**Given data:**

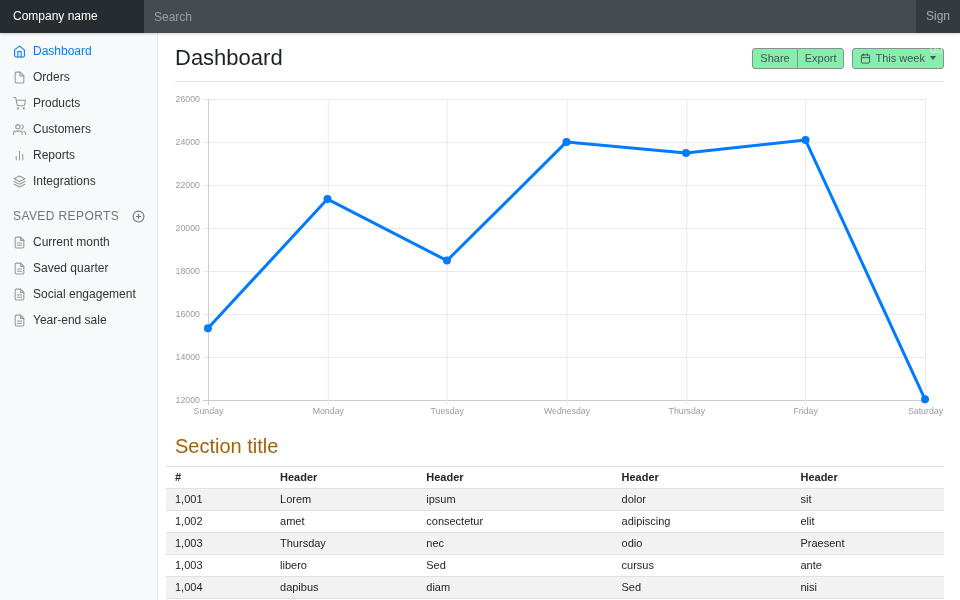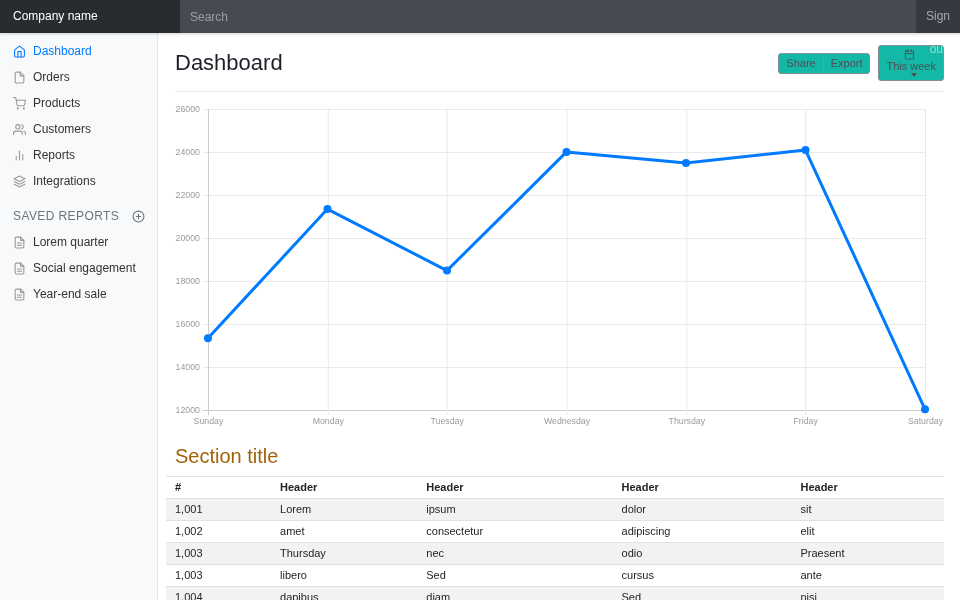--- a/index.html
+++ b/index.html
@@ -2,21 +2,21 @@
 <html><head>
 <meta charset="utf-8">
 <style>
   * { margin:0; padding:0; box-sizing:border-box; }
   html,body { width:960px; height:600px; overflow:hidden; background:#fff;
     font-family:"Liberation Sans", sans-serif; color:#212529; }
 
   
   .topbar { position:fixed; top:0; left:0; width:960px; height:33px; background:#343a40;
     display:flex; align-items:stretch; z-index:20; box-shadow:0 1px 3px rgba(0,0,0,.18); }
-  .brand { flex:none; width:180px; background:#272c30; color:#fff; font-size:12px;
+  .brand { flex:none; width:144px; background:#272c30; color:#fff; font-size:12px;
     line-height:33px; padding-left:13px; cursor:pointer; }
   .searchbox { flex:1;border-radius:10px; }
   .searchbox input { width:100%; height:100%; border:none; outline:none;
     background:rgba(255,255,255,.09); color:#fff; font-size:12px; padding:0 10px;
     font-family:"Liberation Sans", sans-serif; }
   .searchbox input::placeholder { color:rgba(255,255,255,.45); }
   .signout { flex:none; width:44px; color:rgba(255,255,255,.55); font-size:12px;
     line-height:33px; text-align:center; cursor:pointer; }
 
   
@@ -34,26 +34,26 @@
   .saved-header svg { width:13px; height:13px; fill:none; stroke:#6c757d; stroke-width:2;
     stroke-linecap:round; stroke-linejoin:round; cursor:pointer; }
 
   
   .main { position:absolute; top:33px; left:158px; width:802px; padding:0 16px 0 17px; }
   .page-header { display:flex; align-items:center; justify-content:space-between;
     padding:12px 0 10px 0; border-bottom:1px solid #e4e7ea; }
   h1 { font-size:22px; font-weight:500; color:#1d2127; line-height:26px; }
   .toolbar { display:flex; align-items:center; }
   .btn { font-family:"Liberation Sans", sans-serif; font-size:11px; color:#4a5056;
-    background:#14b8a6; border:1px solid #868e96; border-radius:3px; padding:3px 7px;
+    background:#86efac; border:1px solid #868e96; border-radius:3px; padding:3px 7px;
     cursor:pointer; line-height:13px; display:inline-flex; align-items:center; }
   .btn-group { display:inline-flex; }
   .btn-group .btn:first-child { border-radius:3px 0 0 3px; }
   .btn-group .btn:last-child { border-radius:0 3px 3px 0; margin-left:-1px; }
-  .btn-week { margin-left:8px;flex-direction:column; }
+  .btn-week { margin-left:8px; }
   .btn-week svg { width:11px; height:11px; margin-right:4px; fill:none; stroke:currentColor;
     stroke-width:2; stroke-linecap:round; stroke-linejoin:round; }
   .caret { width:0; height:0; border-left:3px solid transparent; border-right:3px solid transparent;
     border-top:4px solid currentColor; margin-left:5px; display:inline-block; }
 
   
   .chart-wrap { margin-top:9px; height:330px; }
   .chart-wrap svg { width:100%; height:330px; display:block; }
   .chart-wrap text { font-family:"Liberation Sans", sans-serif; }
 
@@ -138,21 +138,30 @@
       </svg>
   </div>
 
   <a class="nav-item">
     <svg viewBox="0 0 24 24">
         <path d="M14 2H6a2 2 0 0 0-2 2v16a2 2 0 0 0 2 2h12a2 2 0 0 0 2-2V8z"></path>
         <polyline points="14 2 14 8 20 8"></polyline>
         <line x1="16" y1="13" x2="8" y2="13"></line>
         <line x1="16" y1="17" x2="8" y2="17"></line>
       </svg>
-    <span>Lorem quarter</span>
+    <span>Current month</span>
+  </a>
+  <a class="nav-item">
+    <svg viewBox="0 0 24 24">
+        <path d="M14 2H6a2 2 0 0 0-2 2v16a2 2 0 0 0 2 2h12a2 2 0 0 0 2-2V8z"></path>
+        <polyline points="14 2 14 8 20 8"></polyline>
+        <line x1="16" y1="13" x2="8" y2="13"></line>
+        <line x1="16" y1="17" x2="8" y2="17"></line>
+      </svg>
+    <span>Saved quarter</span>
   </a>
   <a class="nav-item">
     <svg viewBox="0 0 24 24">
         <path d="M14 2H6a2 2 0 0 0-2 2v16a2 2 0 0 0 2 2h12a2 2 0 0 0 2-2V8z"></path>
         <polyline points="14 2 14 8 20 8"></polyline>
         <line x1="16" y1="13" x2="8" y2="13"></line>
         <line x1="16" y1="17" x2="8" y2="17"></line>
       </svg>
     <span>Social engagement</span>
   </a>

**Task item:** All of the listing above must be output exactly, except for its pictures.

**Solution to the problem:**
--- a/index.html
+++ b/index.html
@@ -2,21 +2,21 @@
 <html><head>
 <meta charset="utf-8">
 <style>
   * { margin:0; padding:0; box-sizing:border-box; }
   html,body { width:960px; height:600px; overflow:hidden; background:#fff;
     font-family:"Liberation Sans", sans-serif; color:#212529; }
 
   
   .topbar { position:fixed; top:0; left:0; width:960px; height:33px; background:#343a40;
     display:flex; align-items:stretch; z-index:20; box-shadow:0 1px 3px rgba(0,0,0,.18); }
-  .brand { flex:none; width:180px; background:#272c30; color:#fff; font-size:12px;
+  .brand { flex:none; width:144px; background:#272c30; color:#fff; font-size:12px;
     line-height:33px; padding-left:13px; cursor:pointer; }
   .searchbox { flex:1;border-radius:10px; }
   .searchbox input { width:100%; height:100%; border:none; outline:none;
     background:rgba(255,255,255,.09); color:#fff; font-size:12px; padding:0 10px;
     font-family:"Liberation Sans", sans-serif; }
   .searchbox input::placeholder { color:rgba(255,255,255,.45); }
   .signout { flex:none; width:44px; color:rgba(255,255,255,.55); font-size:12px;
     line-height:33px; text-align:center; cursor:pointer; }
 
   
@@ -34,26 +34,26 @@
   .saved-header svg { width:13px; height:13px; fill:none; stroke:#6c757d; stroke-width:2;
     stroke-linecap:round; stroke-linejoin:round; cursor:pointer; }
 
   
   .main { position:absolute; top:33px; left:158px; width:802px; padding:0 16px 0 17px; }
   .page-header { display:flex; align-items:center; justify-content:space-between;
     padding:12px 0 10px 0; border-bottom:1px solid #e4e7ea; }
   h1 { font-size:22px; font-weight:500; color:#1d2127; line-height:26px; }
   .toolbar { display:flex; align-items:center; }
   .btn { font-family:"Liberation Sans", sans-serif; font-size:11px; color:#4a5056;
-    background:#14b8a6; border:1px solid #868e96; border-radius:3px; padding:3px 7px;
+    background:#86efac; border:1px solid #868e96; border-radius:3px; padding:3px 7px;
     cursor:pointer; line-height:13px; display:inline-flex; align-items:center; }
   .btn-group { display:inline-flex; }
   .btn-group .btn:first-child { border-radius:3px 0 0 3px; }
   .btn-group .btn:last-child { border-radius:0 3px 3px 0; margin-left:-1px; }
-  .btn-week { margin-left:8px;flex-direction:column; }
+  .btn-week { margin-left:8px; }
   .btn-week svg { width:11px; height:11px; margin-right:4px; fill:none; stroke:currentColor;
     stroke-width:2; stroke-linecap:round; stroke-linejoin:round; }
   .caret { width:0; height:0; border-left:3px solid transparent; border-right:3px solid transparent;
     border-top:4px solid currentColor; margin-left:5px; display:inline-block; }
 
   
   .chart-wrap { margin-top:9px; height:330px; }
   .chart-wrap svg { width:100%; height:330px; display:block; }
   .chart-wrap text { font-family:"Liberation Sans", sans-serif; }
 
@@ -138,21 +138,30 @@
       </svg>
   </div>
 
   <a class="nav-item">
     <svg viewBox="0 0 24 24">
         <path d="M14 2H6a2 2 0 0 0-2 2v16a2 2 0 0 0 2 2h12a2 2 0 0 0 2-2V8z"></path>
         <polyline points="14 2 14 8 20 8"></polyline>
         <line x1="16" y1="13" x2="8" y2="13"></line>
         <line x1="16" y1="17" x2="8" y2="17"></line>
       </svg>
-    <span>Lorem quarter</span>
+    <span>Current month</span>
+  </a>
+  <a class="nav-item">
+    <svg viewBox="0 0 24 24">
+        <path d="M14 2H6a2 2 0 0 0-2 2v16a2 2 0 0 0 2 2h12a2 2 0 0 0 2-2V8z"></path>
+        <polyline points="14 2 14 8 20 8"></polyline>
+        <line x1="16" y1="13" x2="8" y2="13"></line>
+        <line x1="16" y1="17" x2="8" y2="17"></line>
+      </svg>
+    <span>Saved quarter</span>
   </a>
   <a class="nav-item">
     <svg viewBox="0 0 24 24">
         <path d="M14 2H6a2 2 0 0 0-2 2v16a2 2 0 0 0 2 2h12a2 2 0 0 0 2-2V8z"></path>
         <polyline points="14 2 14 8 20 8"></polyline>
         <line x1="16" y1="13" x2="8" y2="13"></line>
         <line x1="16" y1="17" x2="8" y2="17"></line>
       </svg>
     <span>Social engagement</span>
   </a>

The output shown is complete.